Your DPM solution is a good one. I used 3mm neoprene to isolate the tub from the chassis all over, even the seat-belt mounts have a layer between them. I also like to think it will help the cushion the body a little...
And I thought I was being cautious! Love the attention to detail. On my little repair job I'm going to great lengths to isolate steel from stainless from alu. Im feeling like a part timer compared to complete chassis isolation :)
 
How did you clean up the panels from behind where they are attached to the body crossmember? Mine are in direct contact with the crossmember with no space between the two surfaces. So the only way I see to get access is to remove the crossmember. Or is there a better way? If you just treat the fronts corrosion will come right back from behind won't it?

Slightly off-topic: Is it necessary to put the bolts back in if I don't put the seats back in? Or can I just seal the holes?
 
How did you clean up the panels from behind where they are attached to the body crossmember? Mine are in direct contact with the crossmember with no space between the two surfaces. So the only way I see to get access is to remove the crossmember. Or is there a better way? If you just treat the fronts corrosion will come right back from behind won't it?

Slightly off-topic: Is it necessary to put the bolts back in if I don't put the seats back in? Or can I just seal the holes?

I had the tub off when I did mine. If the back is corroded and the front is only treated the treated bit will start to blister a year or so later so it is not a long term repair. You could just clean up the back the best you can and blast the area with underseal to try and stop moisture getting into the space to stop the corrosion.

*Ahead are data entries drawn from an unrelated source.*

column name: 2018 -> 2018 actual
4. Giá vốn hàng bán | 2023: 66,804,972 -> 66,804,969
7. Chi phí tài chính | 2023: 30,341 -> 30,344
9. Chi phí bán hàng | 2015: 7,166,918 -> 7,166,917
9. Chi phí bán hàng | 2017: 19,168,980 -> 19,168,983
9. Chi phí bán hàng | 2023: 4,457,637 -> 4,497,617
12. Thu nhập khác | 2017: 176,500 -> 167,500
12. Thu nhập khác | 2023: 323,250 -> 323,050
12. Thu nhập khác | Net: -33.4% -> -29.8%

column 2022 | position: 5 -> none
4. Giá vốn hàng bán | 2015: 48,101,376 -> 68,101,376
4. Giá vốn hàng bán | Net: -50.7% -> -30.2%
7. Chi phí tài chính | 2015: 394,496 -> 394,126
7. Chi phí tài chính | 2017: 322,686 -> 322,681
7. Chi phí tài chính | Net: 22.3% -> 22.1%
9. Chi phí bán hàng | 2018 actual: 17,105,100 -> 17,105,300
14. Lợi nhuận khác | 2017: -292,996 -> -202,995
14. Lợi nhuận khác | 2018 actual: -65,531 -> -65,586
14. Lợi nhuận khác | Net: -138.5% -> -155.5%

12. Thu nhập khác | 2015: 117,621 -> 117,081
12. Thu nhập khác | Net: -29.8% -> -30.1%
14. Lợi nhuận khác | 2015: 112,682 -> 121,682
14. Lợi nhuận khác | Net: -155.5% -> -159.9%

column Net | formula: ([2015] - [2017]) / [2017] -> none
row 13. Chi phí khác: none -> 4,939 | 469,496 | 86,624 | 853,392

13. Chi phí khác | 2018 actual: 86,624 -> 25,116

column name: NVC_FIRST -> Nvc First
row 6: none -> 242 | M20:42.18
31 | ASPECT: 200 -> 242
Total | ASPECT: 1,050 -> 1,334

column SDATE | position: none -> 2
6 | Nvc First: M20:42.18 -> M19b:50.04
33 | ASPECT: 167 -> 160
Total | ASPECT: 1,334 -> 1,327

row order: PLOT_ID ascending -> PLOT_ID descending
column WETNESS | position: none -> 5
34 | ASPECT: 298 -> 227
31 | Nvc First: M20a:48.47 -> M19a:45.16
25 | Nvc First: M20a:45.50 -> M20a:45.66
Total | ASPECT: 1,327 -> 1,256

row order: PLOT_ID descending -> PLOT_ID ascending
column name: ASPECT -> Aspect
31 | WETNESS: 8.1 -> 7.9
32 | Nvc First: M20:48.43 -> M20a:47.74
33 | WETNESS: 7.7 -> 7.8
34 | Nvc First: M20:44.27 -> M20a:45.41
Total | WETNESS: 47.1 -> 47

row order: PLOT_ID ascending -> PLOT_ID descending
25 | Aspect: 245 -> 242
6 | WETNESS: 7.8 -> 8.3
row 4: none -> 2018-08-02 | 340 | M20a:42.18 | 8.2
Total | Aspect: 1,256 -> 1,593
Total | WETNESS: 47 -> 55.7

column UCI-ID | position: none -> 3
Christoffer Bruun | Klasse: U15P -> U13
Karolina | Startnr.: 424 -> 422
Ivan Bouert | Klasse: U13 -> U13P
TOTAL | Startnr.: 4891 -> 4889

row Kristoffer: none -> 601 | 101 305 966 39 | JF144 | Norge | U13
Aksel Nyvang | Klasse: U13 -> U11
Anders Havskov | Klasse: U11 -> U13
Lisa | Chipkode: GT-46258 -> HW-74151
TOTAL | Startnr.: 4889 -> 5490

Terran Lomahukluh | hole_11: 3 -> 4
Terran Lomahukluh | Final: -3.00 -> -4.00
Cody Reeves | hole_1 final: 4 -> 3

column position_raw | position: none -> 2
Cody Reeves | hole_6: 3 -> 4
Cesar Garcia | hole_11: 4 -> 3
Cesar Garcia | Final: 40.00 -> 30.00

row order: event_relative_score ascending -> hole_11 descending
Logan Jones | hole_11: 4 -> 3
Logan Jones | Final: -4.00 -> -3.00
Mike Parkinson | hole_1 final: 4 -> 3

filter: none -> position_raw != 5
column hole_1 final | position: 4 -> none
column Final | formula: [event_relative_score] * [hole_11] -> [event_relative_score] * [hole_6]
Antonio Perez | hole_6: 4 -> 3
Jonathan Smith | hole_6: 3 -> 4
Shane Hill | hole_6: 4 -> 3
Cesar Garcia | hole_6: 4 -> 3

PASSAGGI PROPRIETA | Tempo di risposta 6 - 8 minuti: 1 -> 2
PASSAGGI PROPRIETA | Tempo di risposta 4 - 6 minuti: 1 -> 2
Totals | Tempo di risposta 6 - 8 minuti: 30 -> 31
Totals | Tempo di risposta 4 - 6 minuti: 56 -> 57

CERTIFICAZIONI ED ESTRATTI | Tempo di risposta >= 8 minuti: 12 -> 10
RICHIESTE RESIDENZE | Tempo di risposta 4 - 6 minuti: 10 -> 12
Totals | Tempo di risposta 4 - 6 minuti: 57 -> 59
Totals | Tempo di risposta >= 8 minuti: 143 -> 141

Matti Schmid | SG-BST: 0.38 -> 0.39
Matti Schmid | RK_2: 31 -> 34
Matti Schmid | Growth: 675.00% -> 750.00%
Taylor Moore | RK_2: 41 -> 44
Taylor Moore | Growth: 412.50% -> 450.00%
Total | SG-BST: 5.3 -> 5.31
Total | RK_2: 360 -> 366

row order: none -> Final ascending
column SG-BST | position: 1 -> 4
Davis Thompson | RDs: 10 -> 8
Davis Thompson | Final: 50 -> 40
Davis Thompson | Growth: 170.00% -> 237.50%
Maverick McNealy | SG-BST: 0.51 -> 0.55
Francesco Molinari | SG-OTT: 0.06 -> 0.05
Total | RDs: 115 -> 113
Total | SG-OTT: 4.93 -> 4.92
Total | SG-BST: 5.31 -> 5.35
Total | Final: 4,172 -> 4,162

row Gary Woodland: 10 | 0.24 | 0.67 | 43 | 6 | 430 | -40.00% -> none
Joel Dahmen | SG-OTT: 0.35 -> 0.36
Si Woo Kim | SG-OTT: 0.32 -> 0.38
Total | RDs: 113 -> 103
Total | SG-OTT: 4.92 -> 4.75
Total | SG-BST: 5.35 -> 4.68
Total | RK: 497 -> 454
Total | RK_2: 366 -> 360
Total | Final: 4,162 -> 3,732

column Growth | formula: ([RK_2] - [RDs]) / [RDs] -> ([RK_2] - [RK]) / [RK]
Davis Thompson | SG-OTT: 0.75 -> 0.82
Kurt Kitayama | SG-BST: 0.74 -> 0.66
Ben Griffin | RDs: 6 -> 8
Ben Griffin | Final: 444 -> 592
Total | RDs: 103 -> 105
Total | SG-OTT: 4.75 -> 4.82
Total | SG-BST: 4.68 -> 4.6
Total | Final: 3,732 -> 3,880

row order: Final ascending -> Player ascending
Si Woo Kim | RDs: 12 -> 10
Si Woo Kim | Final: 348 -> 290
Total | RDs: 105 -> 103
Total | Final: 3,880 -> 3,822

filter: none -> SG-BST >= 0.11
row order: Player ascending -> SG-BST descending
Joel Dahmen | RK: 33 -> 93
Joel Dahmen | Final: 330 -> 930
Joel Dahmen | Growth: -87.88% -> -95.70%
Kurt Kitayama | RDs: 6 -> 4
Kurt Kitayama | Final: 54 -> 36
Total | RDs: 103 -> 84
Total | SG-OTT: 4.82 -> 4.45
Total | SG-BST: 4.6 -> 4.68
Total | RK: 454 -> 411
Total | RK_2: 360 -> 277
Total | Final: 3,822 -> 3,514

If the seats are not going back in then you don't need the bolts no - unless there is anything the bolts also fasten down but they should just go into the little captive nut plates. A little grommet or something would work.
 
By tub you mean the crossmember? Did you just unbolt it and move it back a bit? Or did you also have the side panels out?

No I had most of the body off the chassis. The rear tub and seatbox was off the chassis sitting on the floor so I could work on it.